In total, 194 office workers filled out the prevalence and incidence question for all three measurements. At baseline, 49% of the participants in the control group (n = 50) and 36% of the participants in the intervention group (n = 33) reported upper extremity musculoskeletal symptoms (p = 0.084).

Table 3 summarises the 4-month and 8-month prevalence for the intervention and control groups. There was no significant difference in the 4- and 8-month prevalence of upper extremity musculoskeletal symptoms between the groups (p = 0.40 and p = 0.29). The relative risk (RR) of prevalent symptoms (95% CI) for the intervention group compared with the control group was 1.22 (0.77 to 1.95) after 4 months and 0.83 (0.59 to 1.18) after 8 months. Four months after baseline, 30% of the intervention group and 24% of the control group had upper extremity musculoskeletal symptoms. Eight months after baseline, 36% of the intervention group and 44% of the control group had upper extremity musculoskeletal symptoms.
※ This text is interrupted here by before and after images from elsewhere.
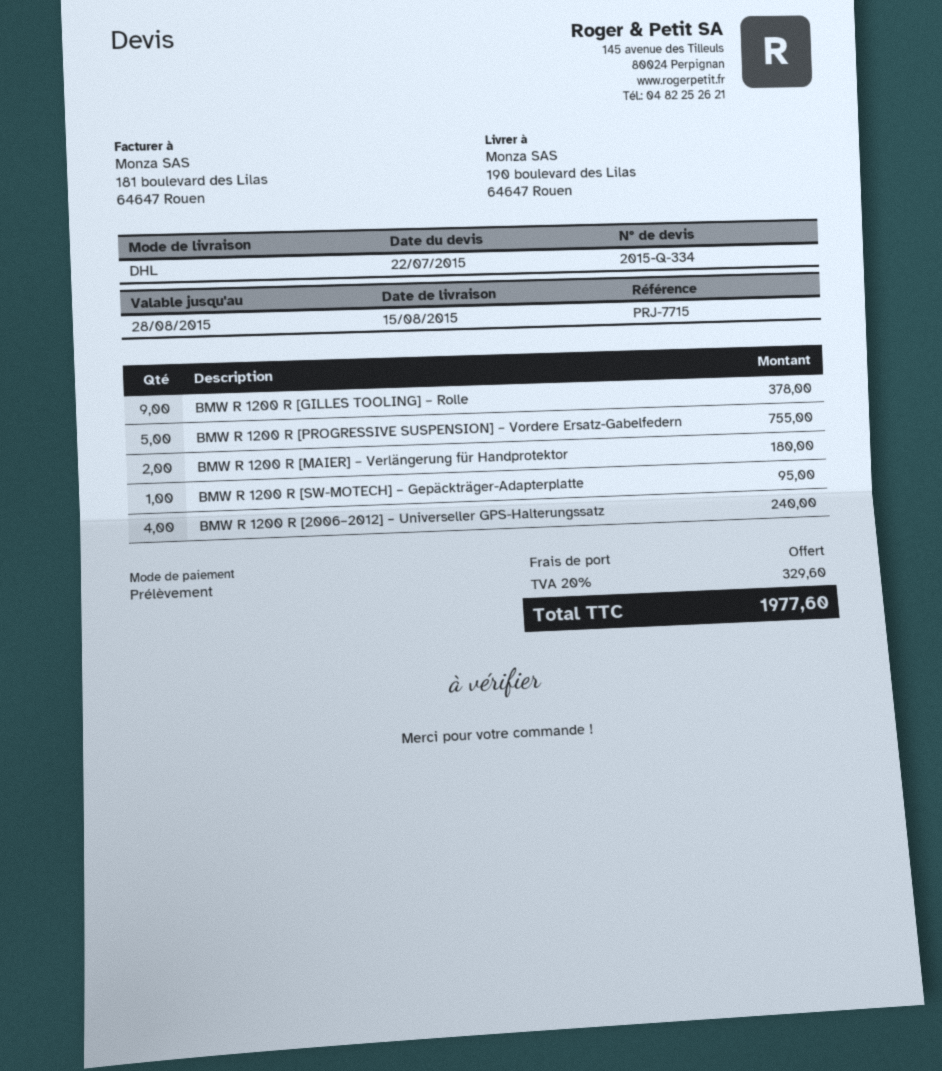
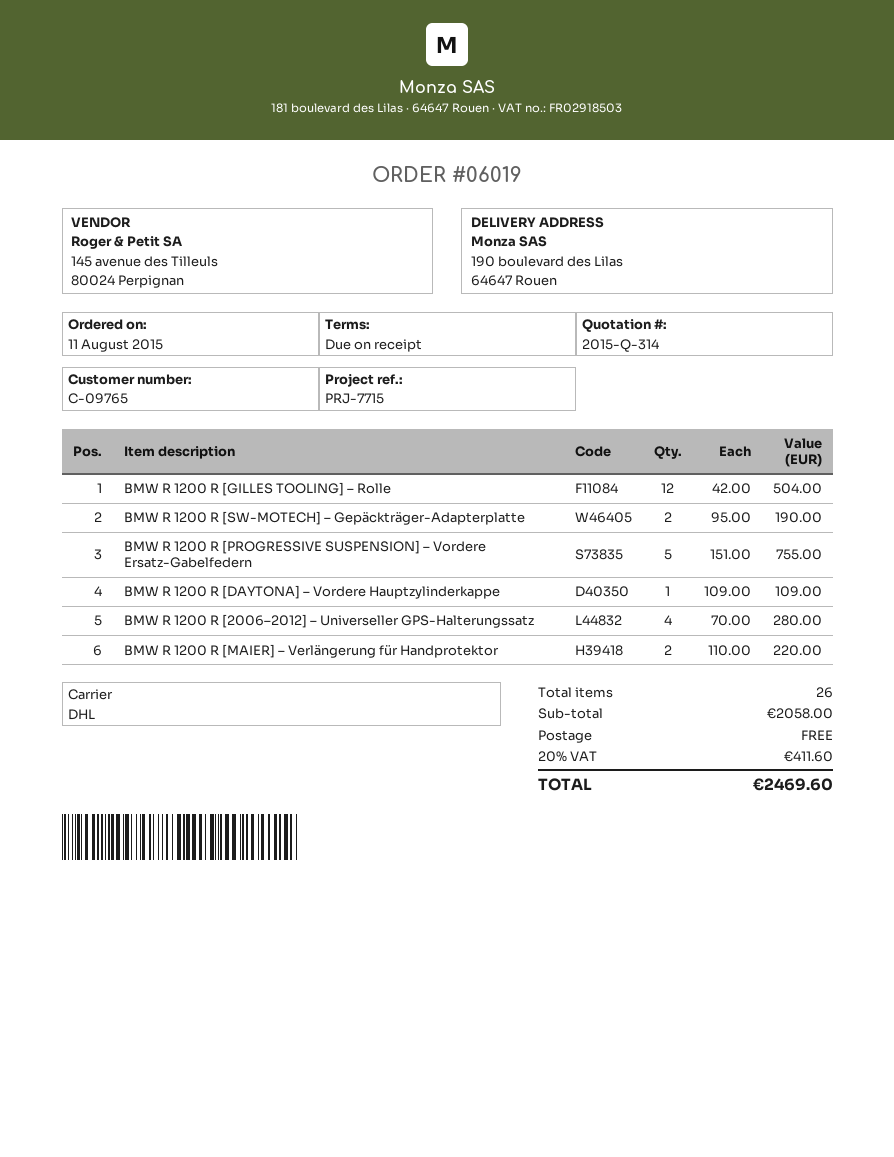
quote number: 2015-Q-334 -> 2015-Q-314
BMW R 1200 R [GILLES TOOLING] – Rolle: 9 for 378.00 -> 12 for 504.00
BMW R 1200 R [MAIER] – Verlängerung für Handprotektor: 2 for 180.00 -> 2 for 220.00
BMW R 1200 R [SW-MOTECH] – Gepäckträger-Adapterplatte: 1 for 95.00 -> 2 for 190.00
BMW R 1200 R [2006–2012] – Universeller GPS-Halterungssatz: 4 for 240.00 -> 4 for 280.00
BMW R 1200 R [DAYTONA] – Vordere Hauptzylinderkappe: none -> 1 for 109.00
tax: 20% = 329.60 -> 20% = 411.60
total: 1977.60 -> 2469.60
In the determination of the incidence of upper extremity musculoskeletal symptoms, only the participants not reporting symptoms at baseline were included in the analysis (n = 111). Table 4 presents the incidence at 4 and 8 months of upper extremity musculoskeletal symptoms for the intervention and control group. No significant differences in the incidence at 4 and 8 months were found between the groups (p = 0.06 and p = 0.83). Four months after the start of the intervention, the RR (95% CI) of developing symptoms in the intervention group compared with the control group was 3.0 (0.89 to 10.48): 17% of the intervention group and 6% of the control group reported new upper extremity musculoskeletal symptoms that were not experienced at baseline or 12 months before baseline. Eight months after the start of the intervention, the RR (95% CI) in the intervention group compared with the control group was 1.08 (0.53 to 2.20): 22% of the intervention group and 21% of the control group developed upper extremity musculoskeletal symptoms that were not experienced at baseline or 12 months before baseline.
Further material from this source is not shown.